SPOSTARSI ALL’ESTERO

Sì, una nota del ministero dell’Interno ha chiarito che è permesso spostarsi, anche tra regioni, per raggiungere l’aeroporto per recarsi in vacanza nei Paesi in cui è possibile arrivare. Ma il ministro Di Maio ha specificato: “Sconsigliamo ai cittadini di andare all’estero”. Non tutte le mete sono consentite: dipende dalle restrizioni applicate dai singoli Paesi.

LA MESSA

Pasqua 2021 blindata in zona rossa, a messa con l’autocertificazione e in una chiesa vicino a casa. Sarà così, visto il decreto varato con la stretta contro il coronavirus, per i fedeli di tutto il Paese. Le regole sono sempre quelle che impongono l’ingresso dei fedeli in numero contingentato, l’obbligo di mascherina e la distanza di sicurezza. Niente scambio della pace ma un inchino guardandosi negli occhi. Per i riti di Pasqua, la Cei ha invitato i fedeli a partecipare alla celebrazione in presenza nel rispetto rigoroso delle norme anti contagio. Lo streaming consigliato agli anziani e alle persone più a rischio. Quanto ai riti legati alla Settimana Santa, si consiglia la consegna in mano dell’ulivo benedetto, meglio se in buste, preventivamente confezionato. Niente lavanda dei piedi, cerimonie nel rispetto del coprifuoco.

BAR E RISTORANTI: ASPORTO E CONSEGNA

In zona rossa bar e ristoranti sono chiusi. Resta consentito l’asporto fino alle 22 (fino alle 18 per i bar), a patto che il consumo non avvenga sul posto o nelle vicinanze, ed è permessa la consegna a domicilio senza limiti di orario.

NEGOZI

Le nuove regole della zona rossa prevedono che rimangano chiusi barbieri e parrucchieri.
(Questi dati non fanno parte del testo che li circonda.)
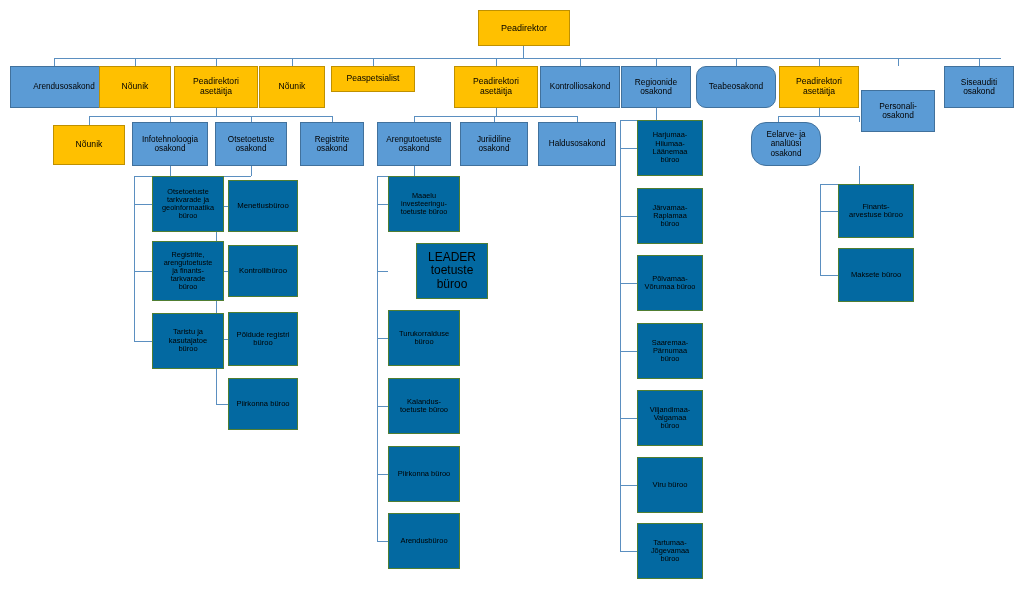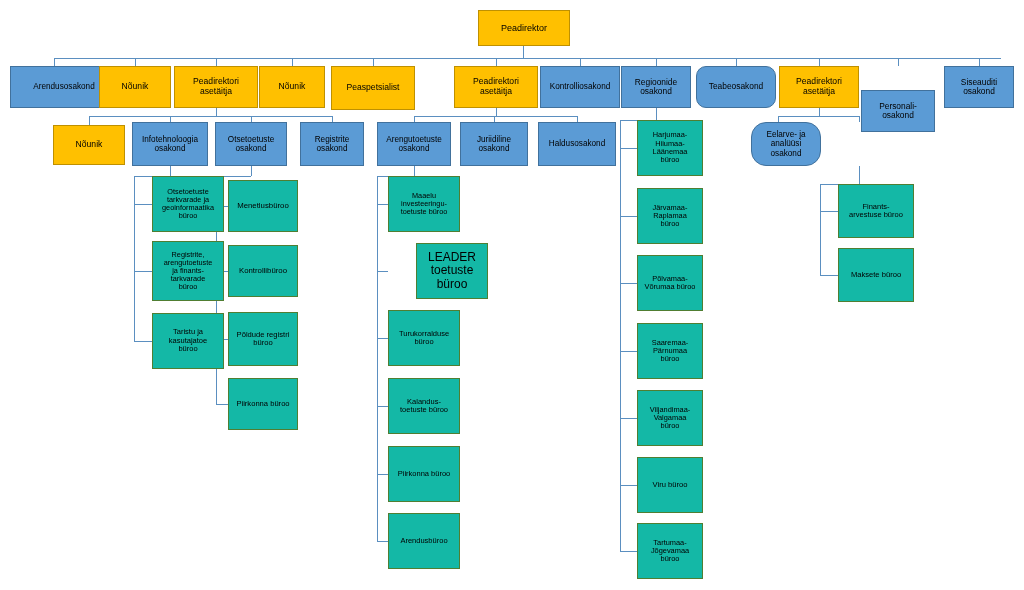--- a/index.html
+++ b/index.html
@@ -134,7 +134,7 @@
     <div class="node n-gold" style="left: 259px; top: 66px; width: 66px; height: 42px; font-size: 8.6px;">
       <span class="lbl">Nõunik</span>
     </div>
-    <div class="node n-gold" style="left: 331px; top: 66px; width: 84px; height: 44px; font-size: 8.6px;">
+    <div class="node n-gold" style="left: 331px; top: 66px; width: 84px; height: 26px; font-size: 8.6px;">
       <span class="lbl">Peaspetsialist</span>
     </div>
     <div class="node n-gold" style="left: 454px; top: 66px; width: 84px; height: 42px; font-size: 8.6px;">

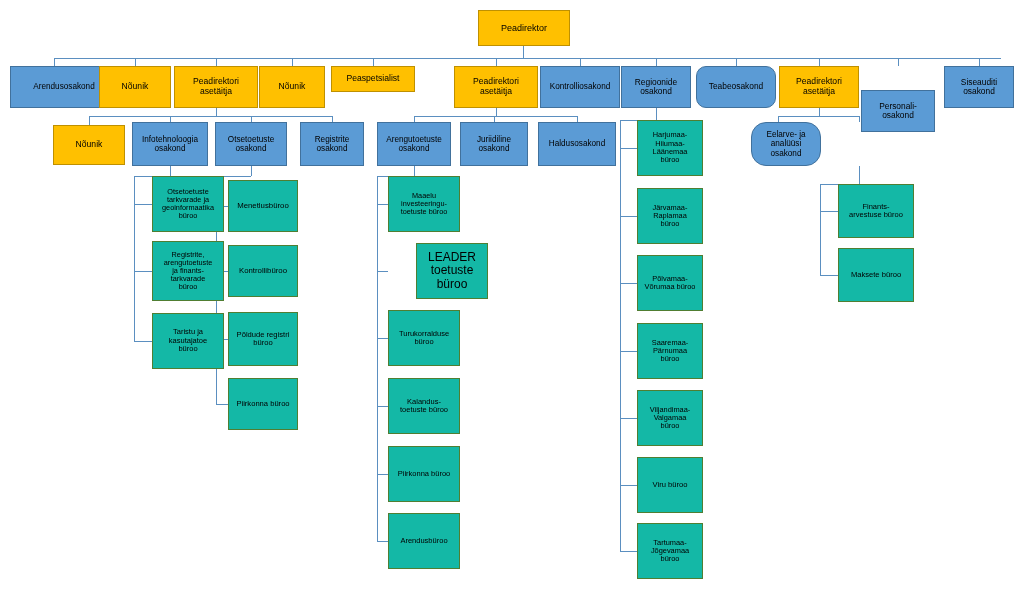--- a/index.html
+++ b/index.html
@@ -38,7 +38,7 @@
   }
   .n-blue  { background: #5B9BD5; border-color: #41719C; }
   .n-gold  { background: #FFC000; border-color: #BF9000; }
-  .n-green { background: #14b8a6; border-color: #507E32; }
+  .n-green { background: #0369a1; border-color: #507E32; }
 
   .conn {
     position: absolute;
Rimangono aperti molti altri esercizi: alimentari, tabaccherie, ferramenta, edicole, farmacie, profumerie, lavanderie, negozi di ottica, negozi di intimo e di biancheria per la casa, negozi per abbigliamento di bambini, negozi di giocattoli.

SPORT E ALLENAMENTO: COSA E’ PERMESSO

Nella zona rossa, secondo le misure specificate sul sito del governo, “sono sospese l’attività sportiva di base e l’attività motoria in genere presso centri e circoli sportivi, pubblici e privati, sia all’aperto che al chiuso”. Non sono consentiti gli sport di contatto e “sono inoltre vietate tutte le gare, le competizioni e tutte le attività connesse agli sport di contatto di carattere amatoriale”. E’ consentito svolgere attività motoria in forma individuale, nel rispetto del distanziamento, nei pressi della propria abitazione.